In that condition, a pulse of light or "wave packet" (a cluster made
up of many separate interconnected waves of different frequencies) is
drastically reconfigured as it passes through the vapor. Some of the
component waves are stretched out, others compressed. Yet at the end
of the chamber, they recombine and reinforce one another to form
exactly the same shape as the original pulse, Wang said. "It's called
re-phasing."

The key finding is that the reconstituted pulse re-forms before the
original intact pulse could have gotten there by simply traveling
though empty space. That is, the peak of the pulse is, in effect,
extended forward in time. As a result, detectors attached to the
beginning and end of the vapor chamber show that the peak of the
exiting pulse leaves the chamber about 62 billionths of a second
before the peak of the initial pulse finishes going in.

That is not the way things usually work. Ordinarily, when sunlight--
which, like the pulse in the experiment, is a combination of many
different frequencies--passes through a glass prism, the prism
disperses the white light's components.

This happens because each frequency moves at a different speed in
glass, smearing out the original light beam. Blue is slowed the most,
and thus deflected the farthest; red travels fastest and is bent the
least. That phenomenon produces the familiar rainbow spectrum.

But the NEC team's laser-zapped cesium vapor produces the opposite
outcome. It bends red more than blue in a process called "anomalous
dispersion," causing an unusual reshuffling of the relationships
among the various component light waves.

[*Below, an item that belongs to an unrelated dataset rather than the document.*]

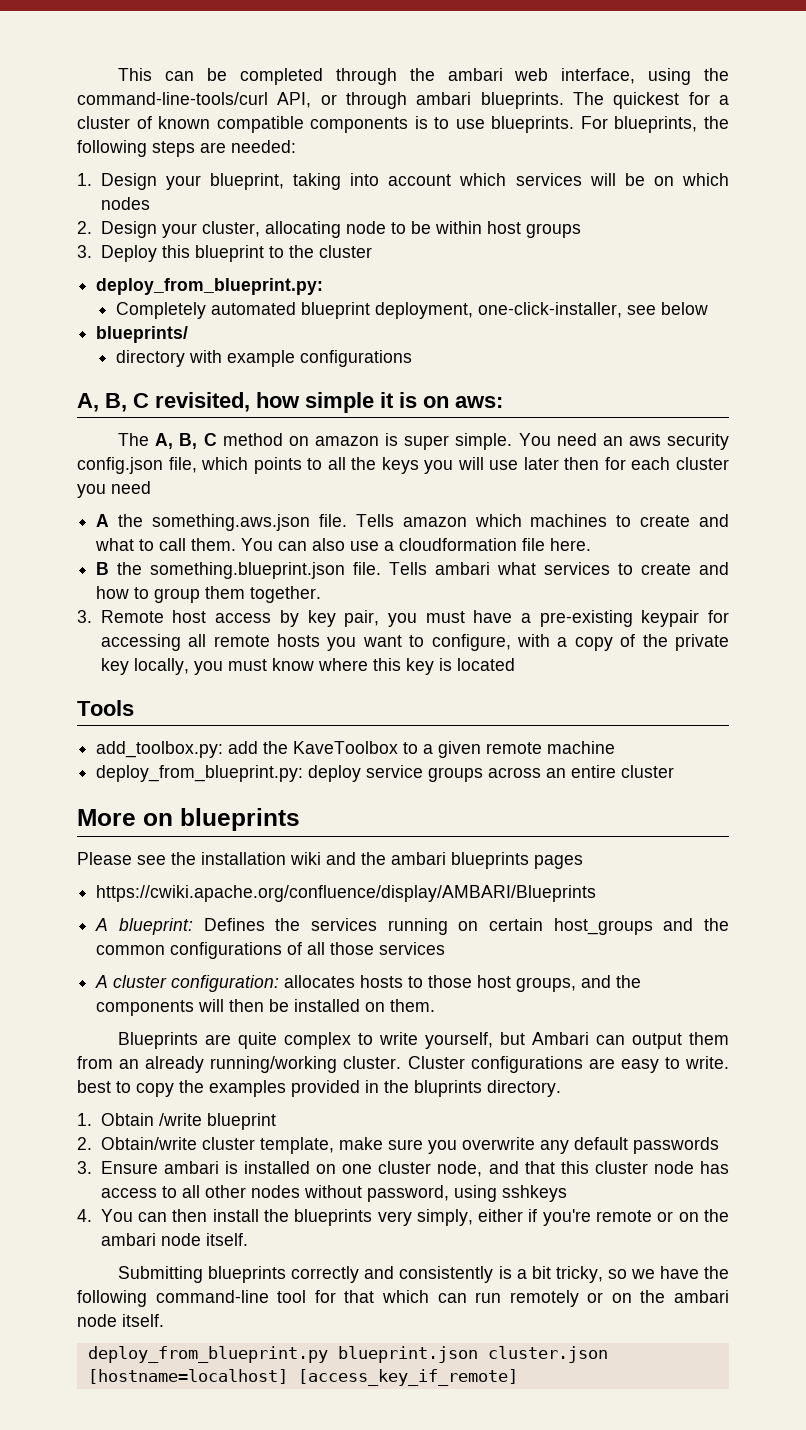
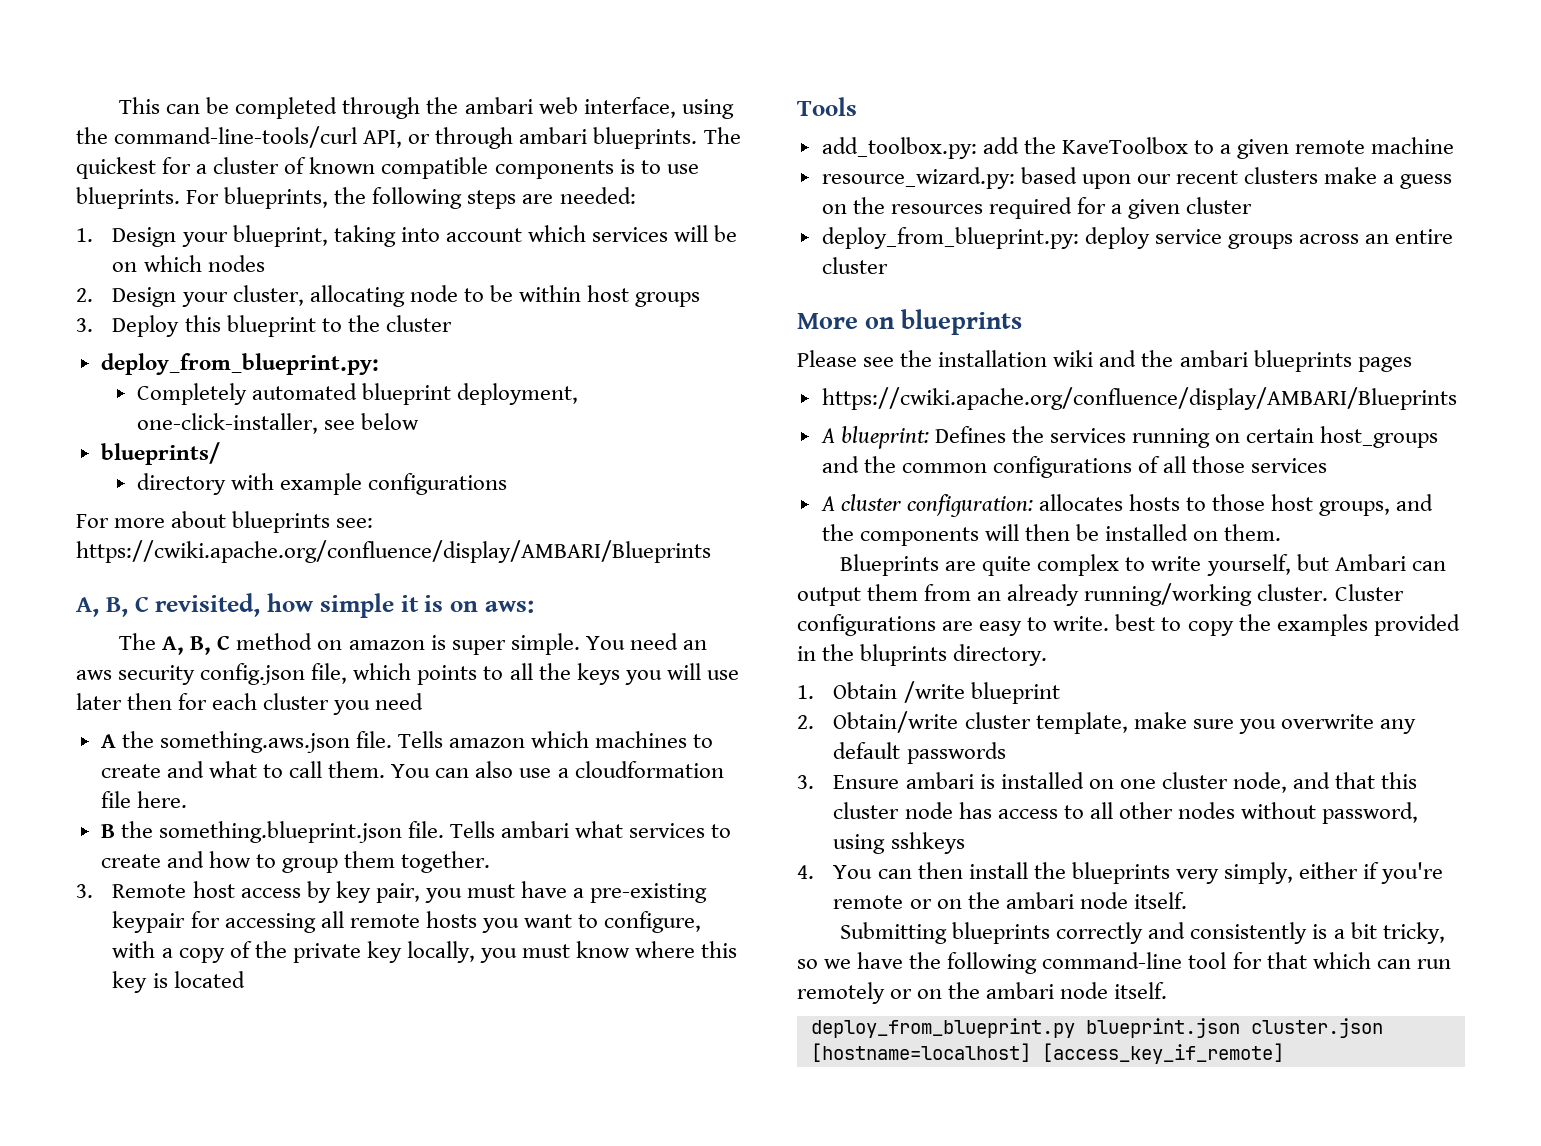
(413, 358) none -> [76,511,374,533] [76,540,711,563] // For more about blueprints see: https://cwiki.apache.org/confluence/display/AMBARI/Blueprints
(616, 747) none -> [821,167,1453,189] [821,197,1253,219] // resource_wizard.py: based upon our recent clusters make a guess on the resources required for a given cluster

That's what causes the
accelerated re-formation of the pulse, and hence the speed-up

In theory, the work might eventually lead to dramatic improvements
in optical transmission rates. "There's a lot of excitement in the
field now," said Steinberg. "People didn't get into this area for the
applications, but we all certainly hope that some applications can
come out of it. It's a gamble, and we just wait and see."